§ 8.9A-607 Collection and enforcement by secured party
a. Collection and enforcement generally. If so agreed, and in any event after default, a secured party:
1. may notify an account debtor or other person obligated on collateral to make payment or otherwise render performance to or for the benefit of the secured party;
2. may take any proceeds to which the secured party is entitled under § 8.9A-315;
3. may enforce the obligations of an account debtor or other person obligated on collateral and exercise the rights of the debtor with respect to the obligation of the account debtor or other person obligated on collateral to make payment or otherwise render performance to the debtor, and with respect to any property that secures the obligations of the account debtor or other person obligated on the collateral;
4. if it holds a security interest in a deposit account perfected by control under § 8.9A-104 (a) (1), may apply the balance of the deposit account to the obligation secured by the deposit account; and
5. if it holds a security interest in a deposit account perfected by control under § 8.9A-104 (a) (2) or (3), may instruct the bank to pay the balance of the deposit account to or for the benefit of the secured party.

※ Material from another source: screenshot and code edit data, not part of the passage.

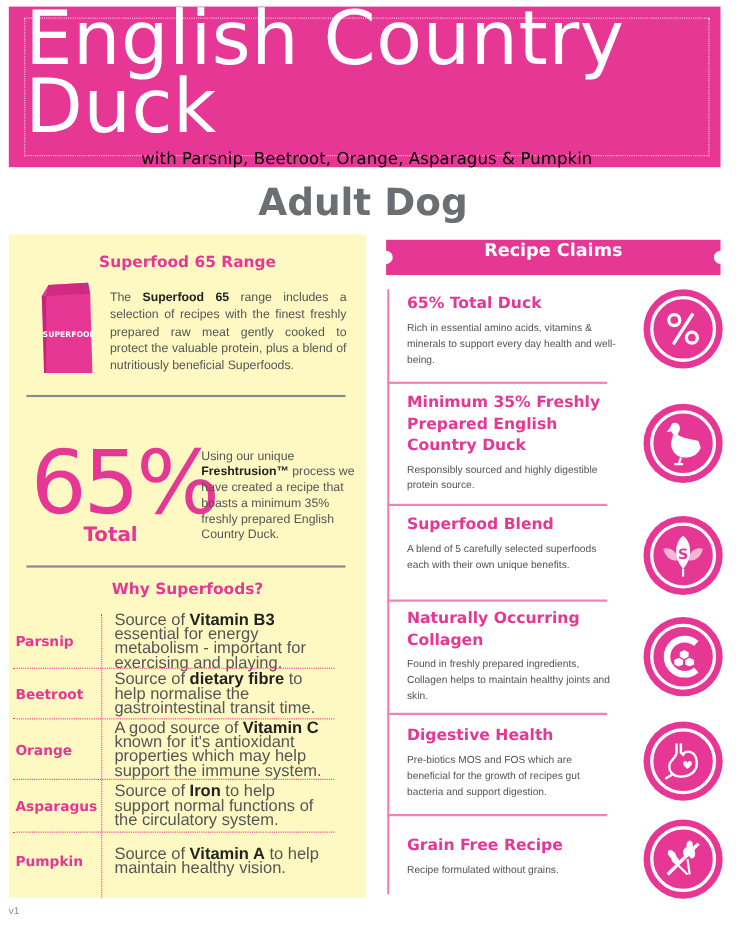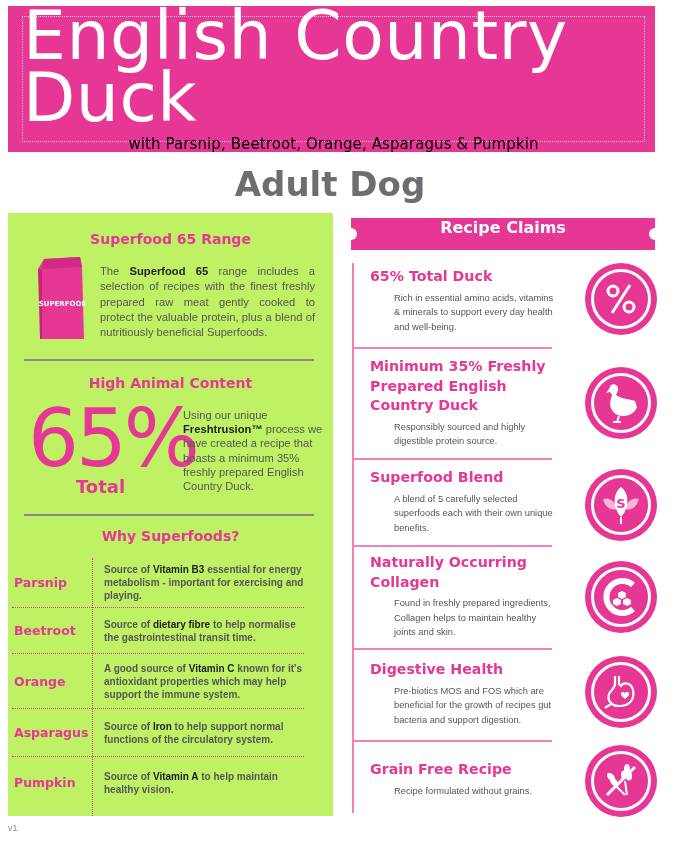"Superfood 65 Range" .left-panel { background: #bef264 -> #fef9c3 }
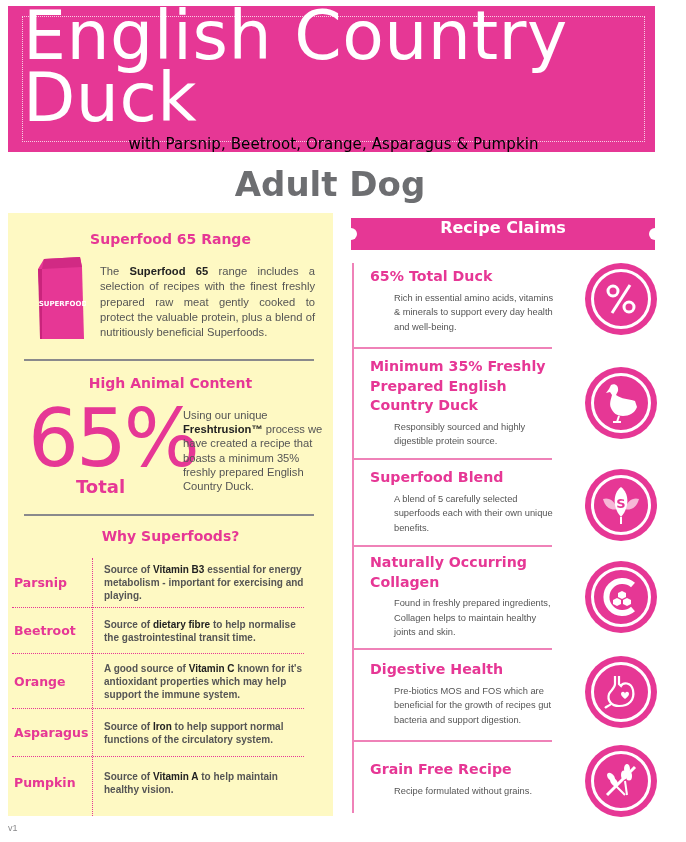"Rich in essential amino acids," .claim-desc { margin-left: 24px -> none }
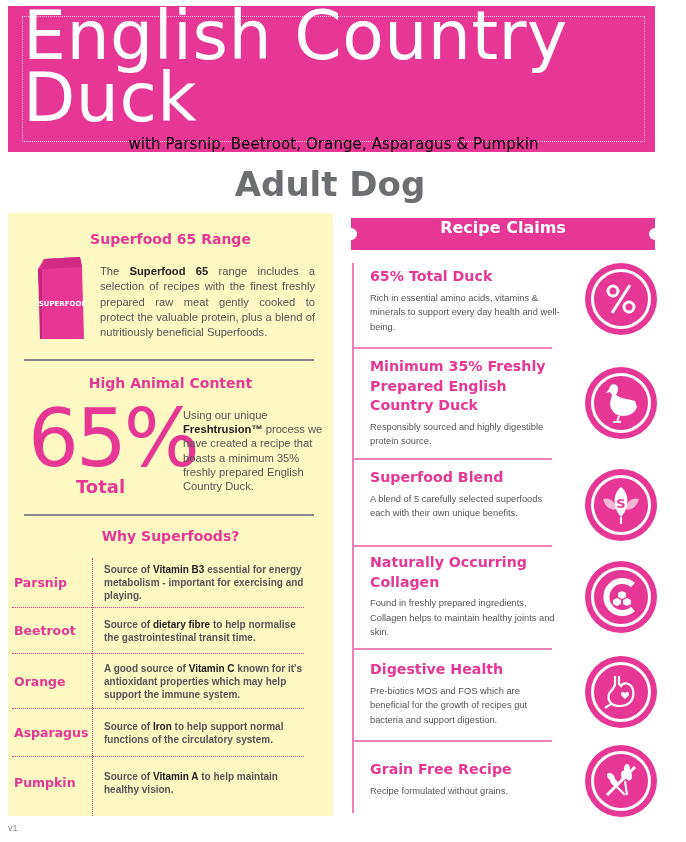"High Animal Content" div.section-heading { html: <div>High Animal Content</div> -> none }
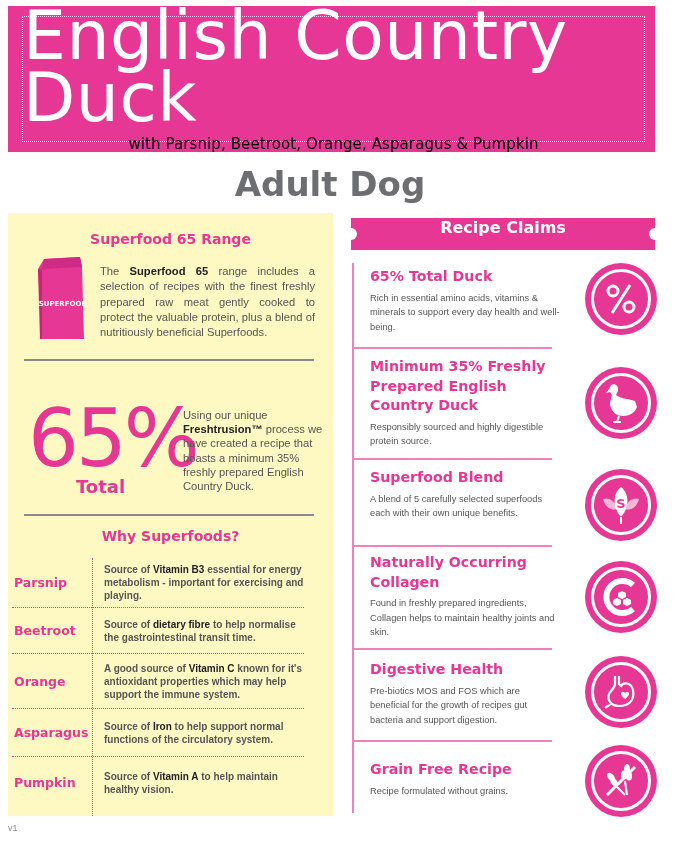"Source of Vitamin B3 essential" .sf-desc { font-size: 10px -> 15px; font-weight: bold -> none }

b. Nonjudicial enforcement of mortgage. If necessary to enable a secured party to exercise under subsection (a)(3) the right of a debtor to enforce a mortgage nonjudicially, the secured party may record in the office in which a record of the mortgage is recorded:
1. a copy of the security agreement that creates or provides for a security interest in the obligation secured by the mortgage; and
2. the secured party’s sworn affidavit in recordable form stating that:
A. a default has occurred with respect to the obligation secured by the mortgage; and
B. the secured party is entitled to enforce the mortgage nonjudicially.
c. Commercially reasonable collection and enforcement. A secured party shall proceed in a commercially reasonable manner if the secured party:
1. undertakes to collect from or enforce an obligation of an account debtor or other person obligated on collateral; and
2. is entitled to charge back uncollected collateral or otherwise to full or limited recourse against the debtor or a secondary obligor.
d. Expenses of collection and enforcement. A secured party may deduct from the collections made pursuant to subsection (c) reasonable expenses of collection and enforcement, including reasonable attorney’s fees and legal expenses incurred by the secured party.
e. Duties to secured party not affected. This section does not determine whether an account debtor, bank, or other person obligated on collateral owes a duty to a secured party.
History
This law was first created in 1964. The record of its establishment is cataloged in chapter 219 of that year’s edition of “Acts of Assembly,” the annual state publication listing all changes made to the Code of Virginia in that year. Unfortunately, the 1964 “Acts” aren’t available online. It has been modified 3 times. Those modifications are cataloged by “The Acts of Assembly,” a state publication, by year and chapter. Those modifications that can be read on the General Assembly’s website will be linked accordingly. Those modifications are as follows: in 1973, chapter 509; in 2000, chapter 1007; in 2012, chapter 155.
1964, c. 219, § 8.9-502; 1973, c. 509; 2000, c. 1007; 2012, c. 155.